J'attendis mais jamais je n'émergeai. J'étais comme bloqué dans cette réalité apocalyptique. Une réalité qui était bien pire que tous les cauchemars avec le fantôme de Johanna que j'avais pu faire jusqu'ici. Quand j'essayais d'ouvrir les yeux, espérant regagner la réalité, je restais dans cet univers désastreux. Alors je me mis en colère parce que j'étais pris au dépourvu et je me mis à hurler sur elle :

- Mais bordel de merde... Tu peux me dire ce qui se passe ? Tu es morte, tu n'es pas devenue muette en plus à ce que je sache, non !?

Johanna était toujours là et continuait de pleurer. Décidément, elle était lancée et rien ne pouvait l'arrêter. Je me sentais un peu fautif, mais je n'en avais honnêtement plus rien à faire. Je voulais des réponses à mes questions une fois pour toutes.

- Ça ne sert à rien de lui crier dessus, elle ne te répondra pas.

Interloqué, je me retournai et me retrouvai en face d'une femme aux cheveux noir de jais qui devait approcher la trentaine d'années, mesurant à peine plus d'1m60. Je cherchai à me souvenir d'elle, mais je ne me rappelais pas son visage même si certains traits m'étaient familiers pour une raison que j'ignorais.

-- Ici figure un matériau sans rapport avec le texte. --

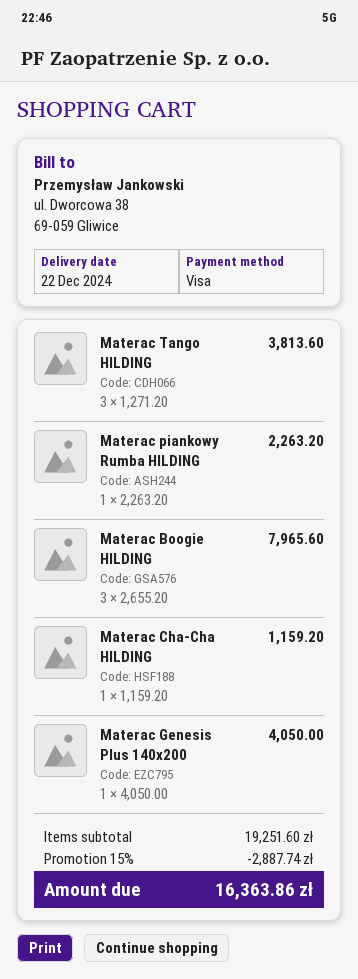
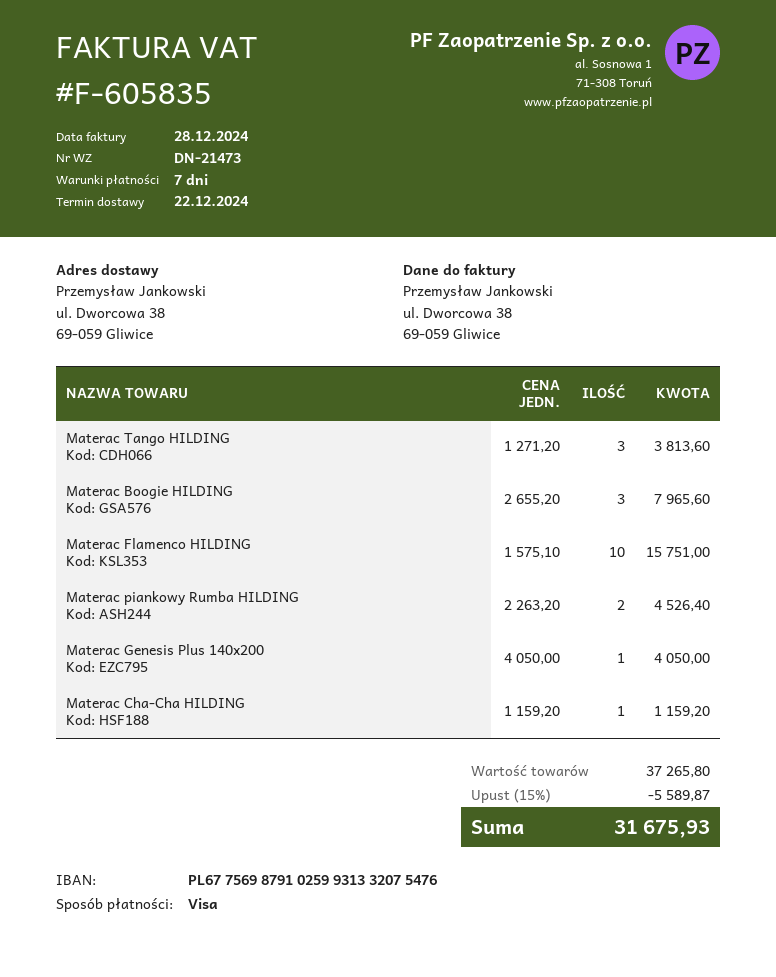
Materac piankowy Rumba HILDING: 1 x 2263.20 = 2263.20 -> 2 x 2263.20 = 4526.40
Materac Flamenco HILDING: none -> 10 x 1575.10 = 15751.00
subtotal: 19251.60 -> 37265.80
discount: 15% = 2887.74 -> 15% = 5589.87
total: 16363.86 -> 31675.93

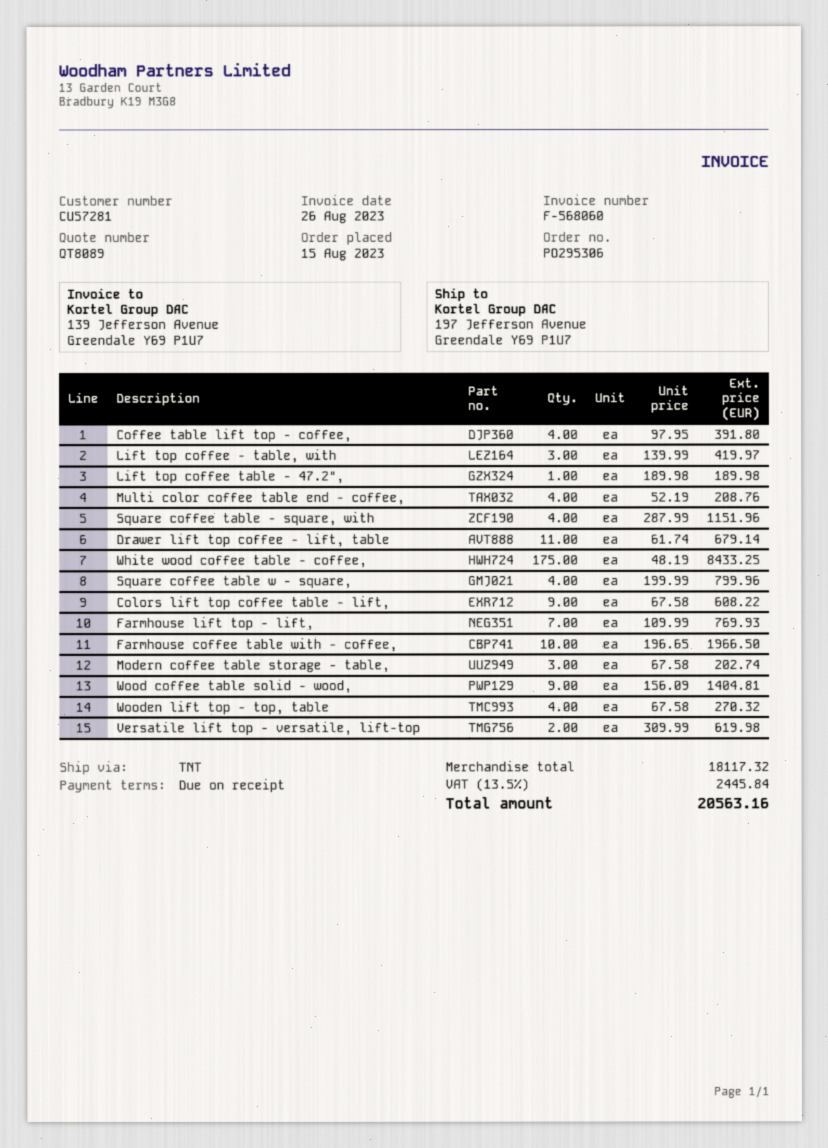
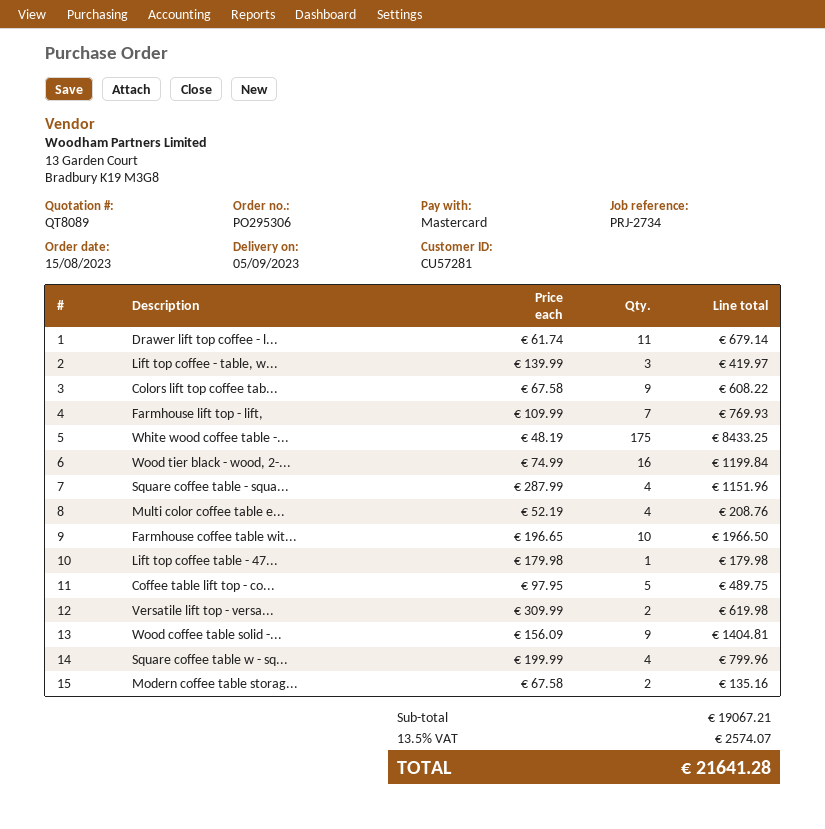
Coffee table lift top - coffee,: 4 x 97.95 = 391.80 -> 5 x 97.95 = 489.75
Lift top coffee table - 47.2",: 1 x 189.98 = 189.98 -> 1 x 179.98 = 179.98
Modern coffee table storage - table,: 3 x 67.58 = 202.74 -> 2 x 67.58 = 135.16
Wooden lift top - top, table: 4 x 67.58 = 270.32 -> none
Wood tier black - wood, 2-...: none -> 16 x 74.99 = 1199.84
subtotal: 18117.32 -> 19067.21
tax: 13.5% = 2445.84 -> 13.5% = 2574.07
total: 20563.16 -> 21641.28

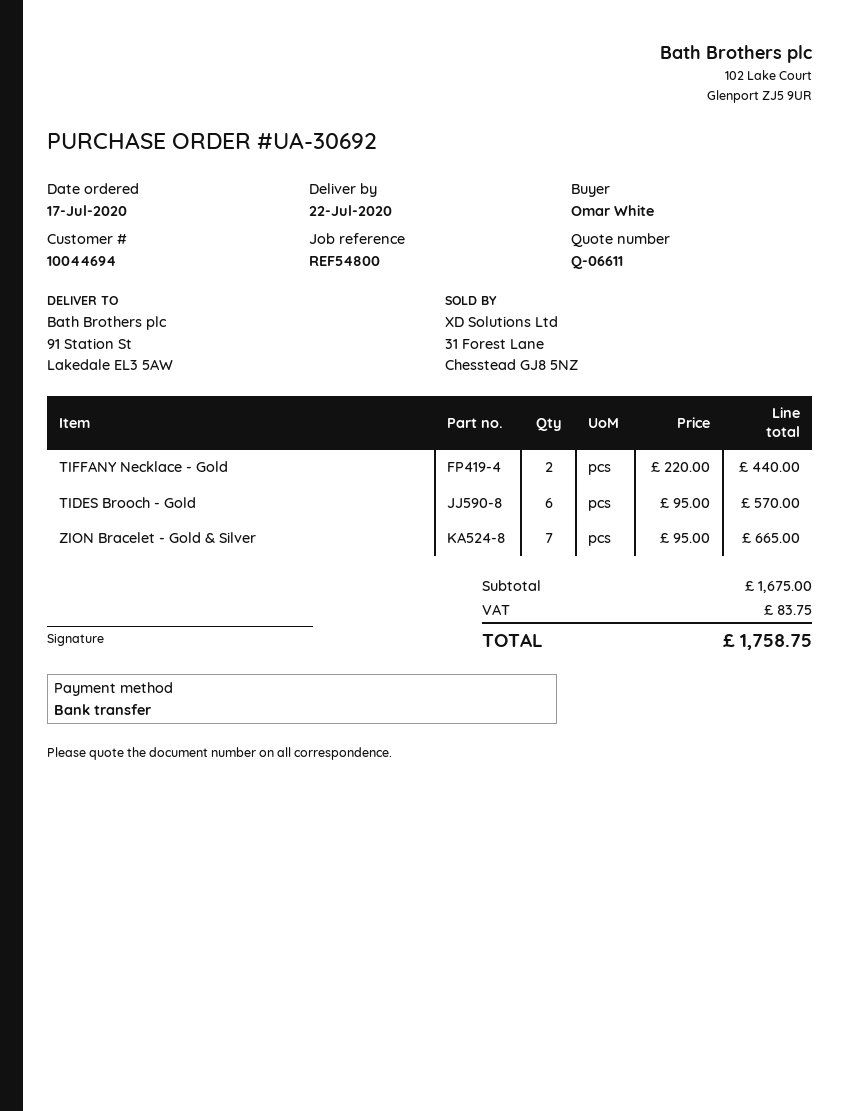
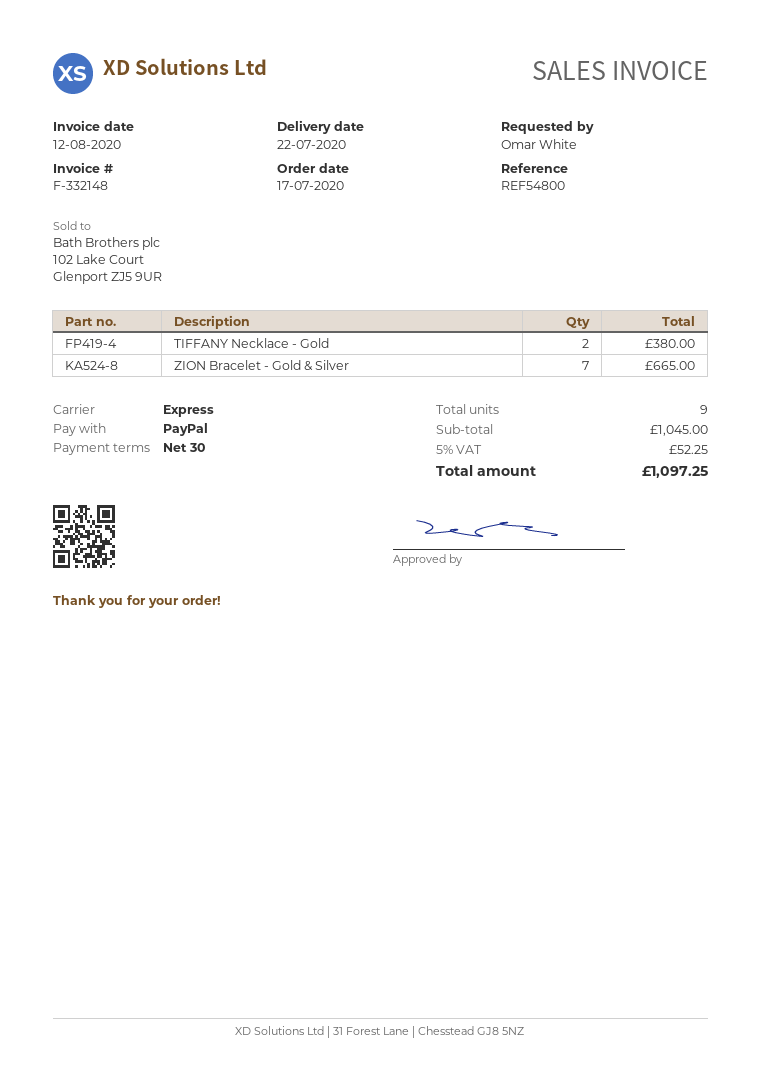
payment method: bank transfer -> PayPal
TIFFANY Necklace - Gold: 2 for 440.00 -> 2 for 380.00
TIDES Brooch - Gold: 6 for 570.00 -> none
subtotal: 1675.00 -> 1045.00
tax: 83.75 -> 52.25
total: 1758.75 -> 1097.25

- Qui êtes-vous ? demandai-je d'un ton interrogateur. Je ne crois pas vous connaître.

- Pourtant si, Mike. Seulement tu l'as oublié, comme tu as oublié tant de choses, mon pauvre enfant.

Qui était cette femme et pour qui se prenait-elle ? Son ton hautain commençait sérieusement à me m'énerver et à mettre ma patience à rude épreuve.

- Vous allez me dire qui vous êtes à la fin ? m'impatientai-je.

La femme soupira et me regarda droit dans les yeux sans sciller :

- Je ne suis rien de plus que ta mère, Mike. Et toi, et moi, et cette pauvre Johanna, nous sommes tous morts il y a bien longtemps.